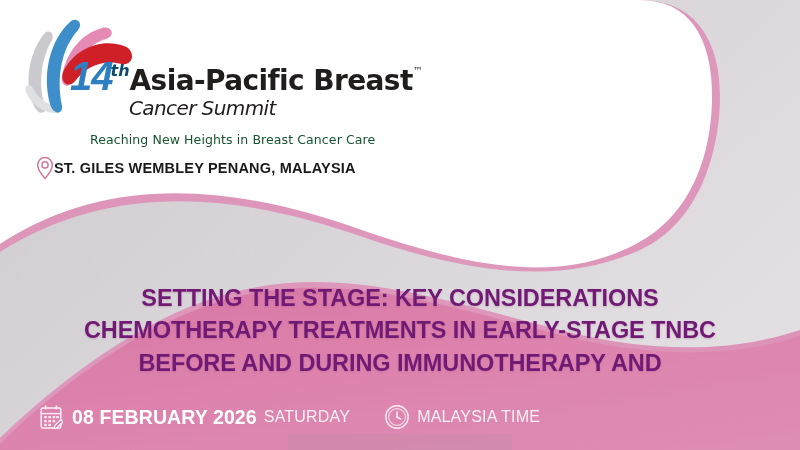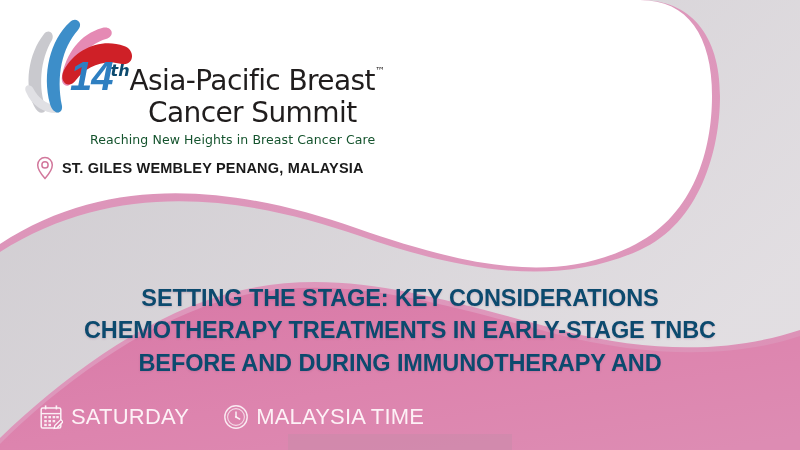"Asia-Pacific Breast" .wm1 { font-weight: none -> bold }
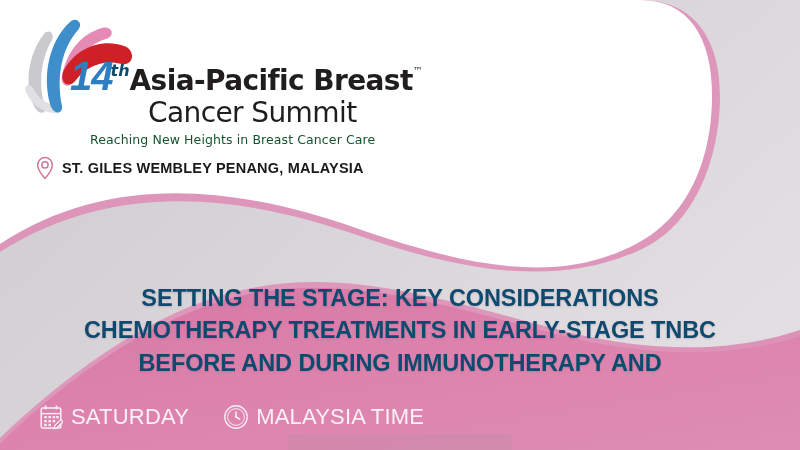"Cancer Summit" .wm2 { font-size: 28px -> 20px; font-style: none -> italic; left: 130px -> 111px }
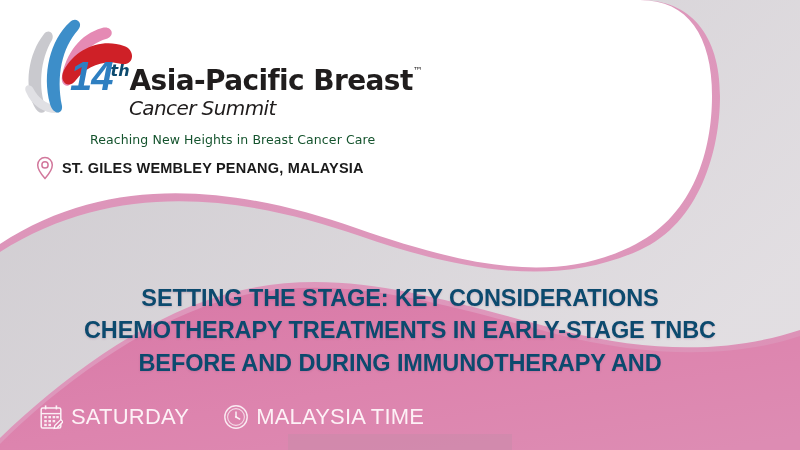"ST. GILES WEMBLEY PENANG, MALAYSIA" .venue-row { gap: 8px -> none }
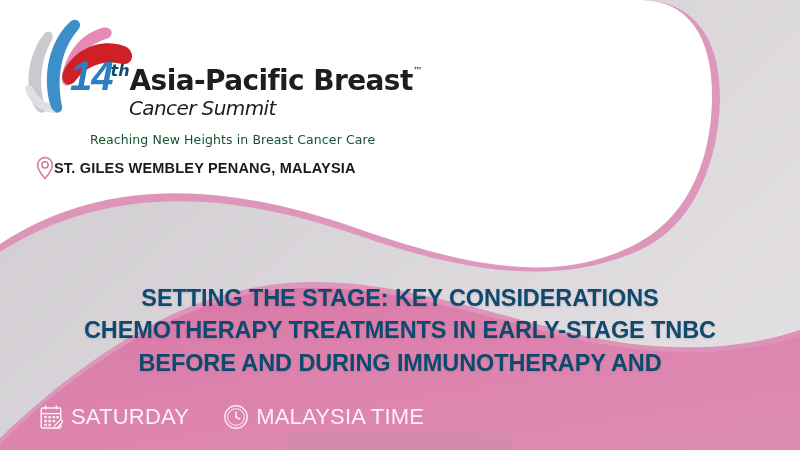"SETTING THE STAGE: KEY CONSIDERATIONS" .title { color: #0c4a6e -> #701a75 }
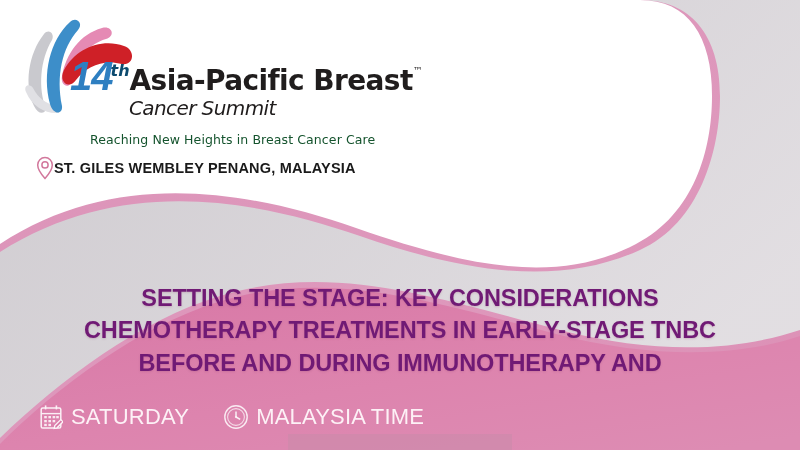"08 FEBRUARY 2026" span.m-strong { html: none -> <span>08 FEBRUARY 2026</span> }
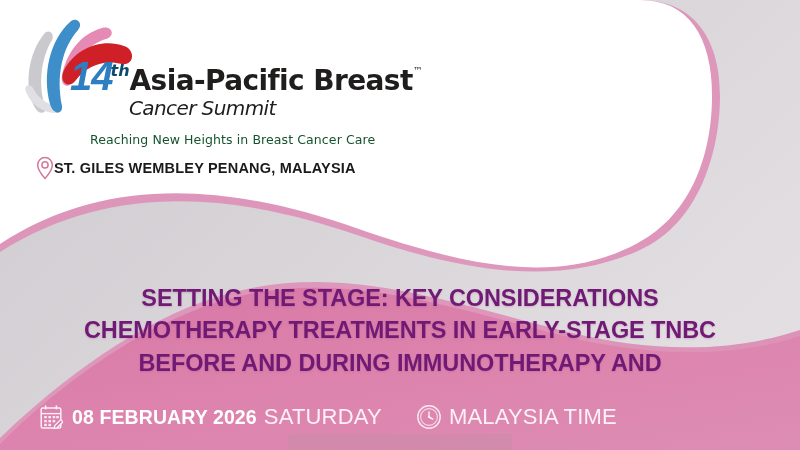"SATURDAY" .m-light { font-size: 22px -> 16px }
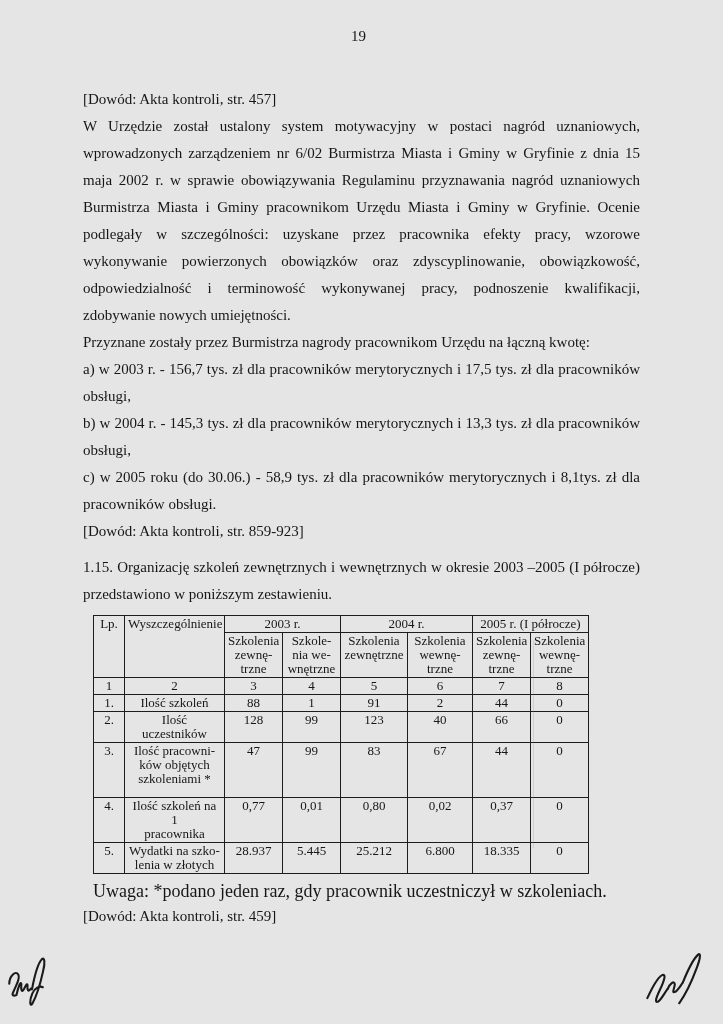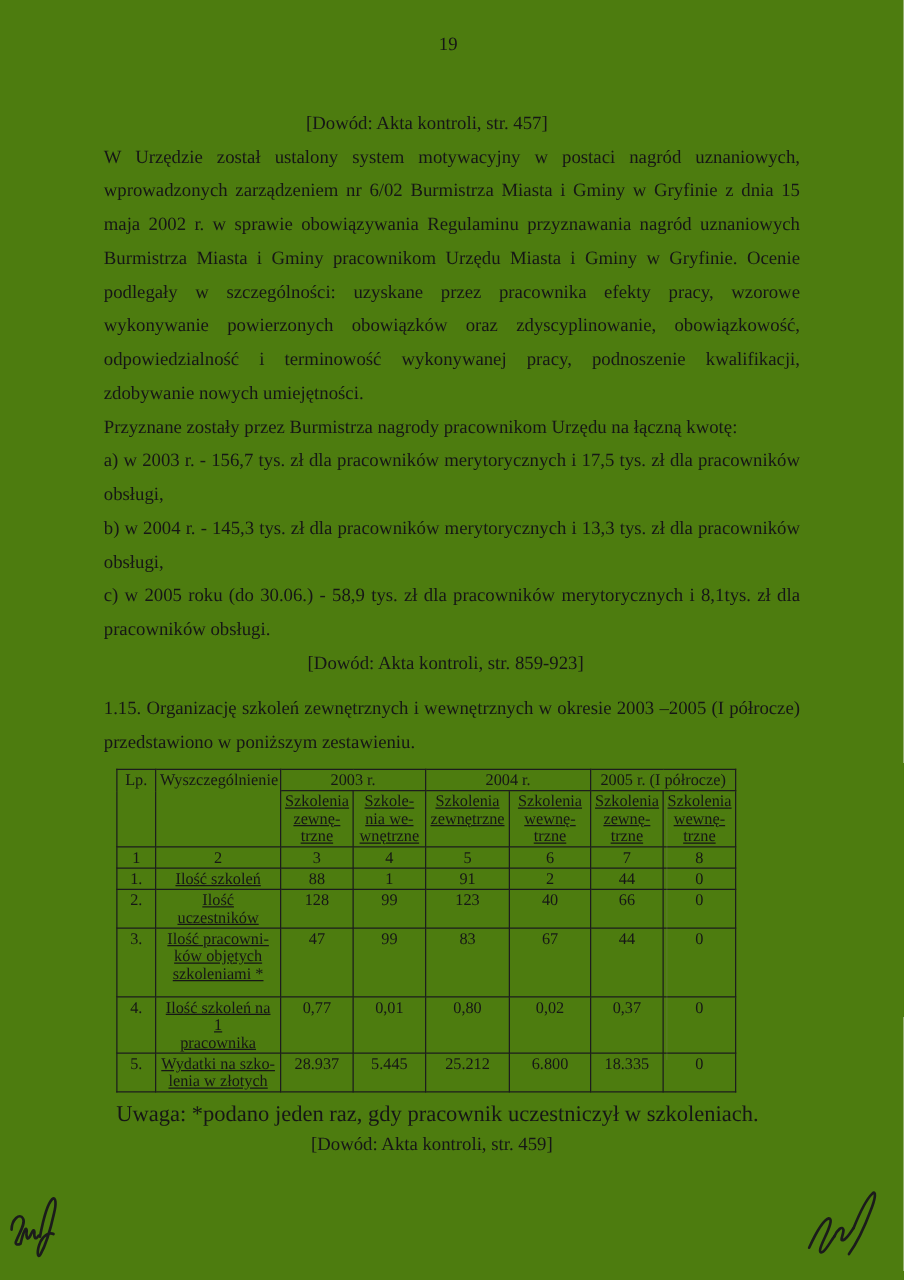"19" .page { background: #4d7c0f -> #e5e5e5 }
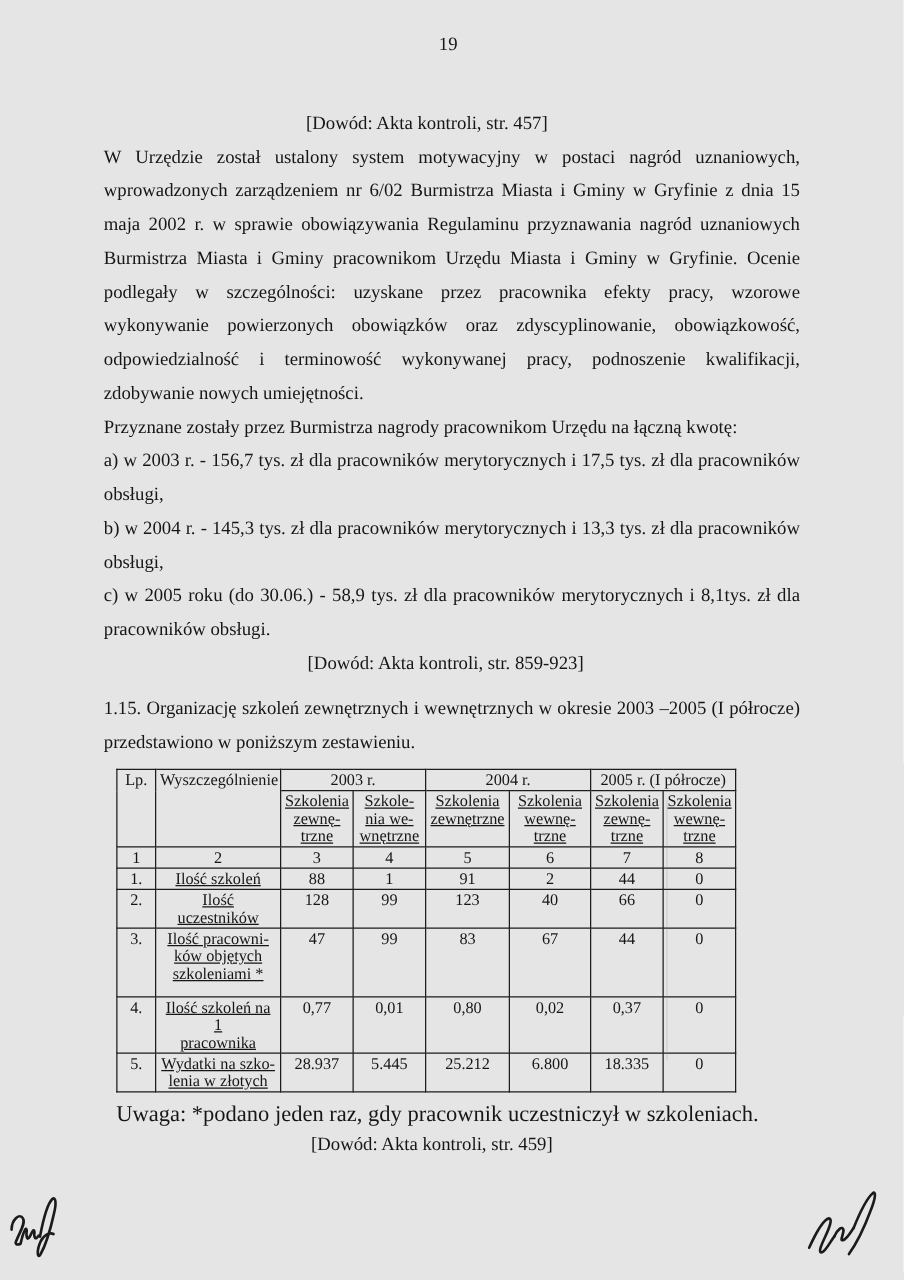"[Dowód: Akta kontroli, str. 457]" .evidence { text-align: center -> left }
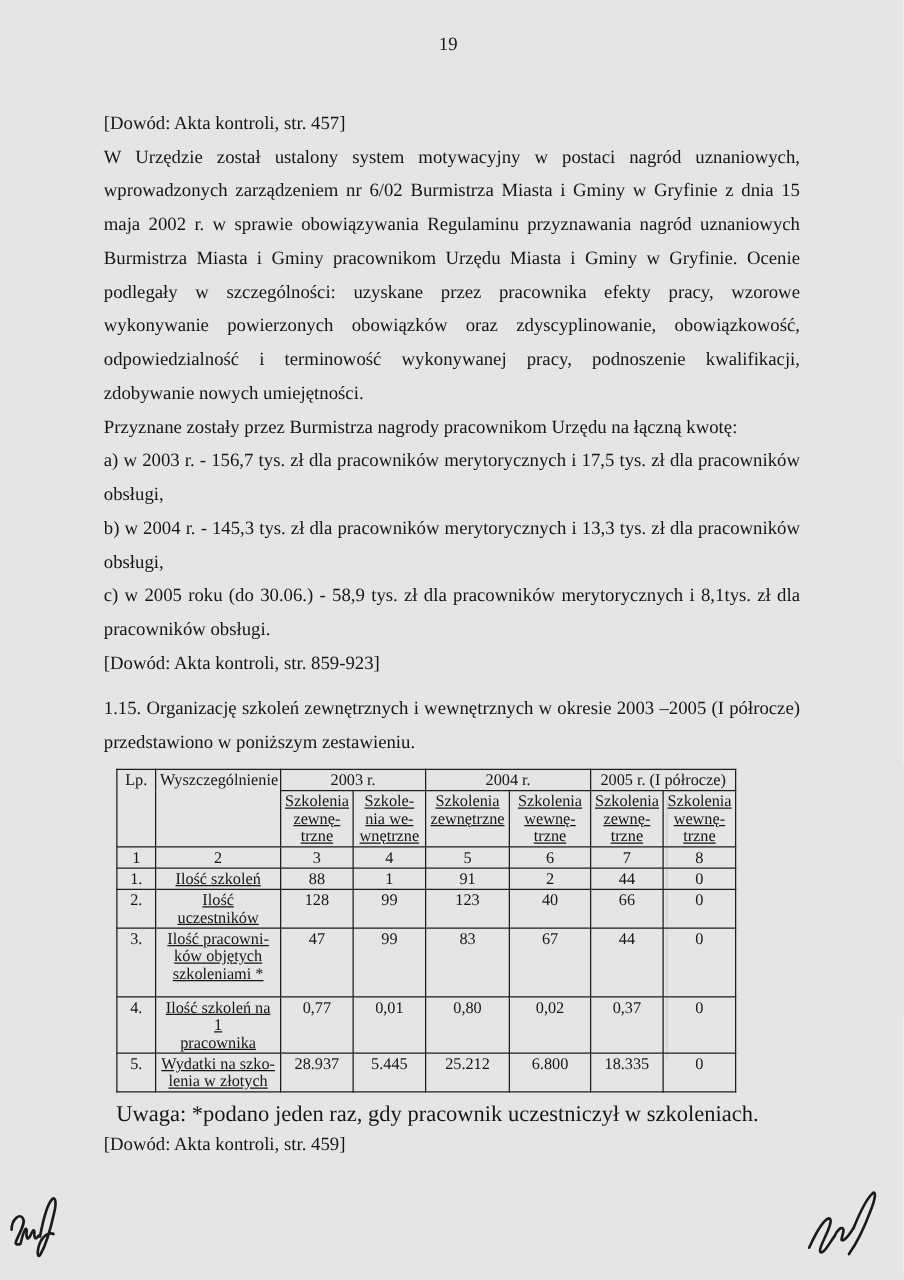"Szkolenia" td.subhead, td.cell-label { text-decoration: underline -> none }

▶ Work required: Set the material above down again word for word. Include none of its pictures.

▶ Answer to this task:
"Asia-Pacific Breast" .wm1 { font-weight: none -> bold }
"Cancer Summit" .wm2 { font-size: 28px -> 20px; font-style: none -> italic; left: 130px -> 111px }
"ST. GILES WEMBLEY PENANG, MALAYSIA" .venue-row { gap: 8px -> none }
"SETTING THE STAGE: KEY CONSIDERATIONS" .title { color: #0c4a6e -> #701a75 }
"08 FEBRUARY 2026" span.m-strong { html: none -> <span>08 FEBRUARY 2026</span> }
"SATURDAY" .m-light { font-size: 22px -> 16px }
"19" .page { background: #4d7c0f -> #e5e5e5 }
"[Dowód: Akta kontroli, str. 457]" .evidence { text-align: center -> left }
"Szkolenia" td.subhead, td.cell-label { text-decoration: underline -> none }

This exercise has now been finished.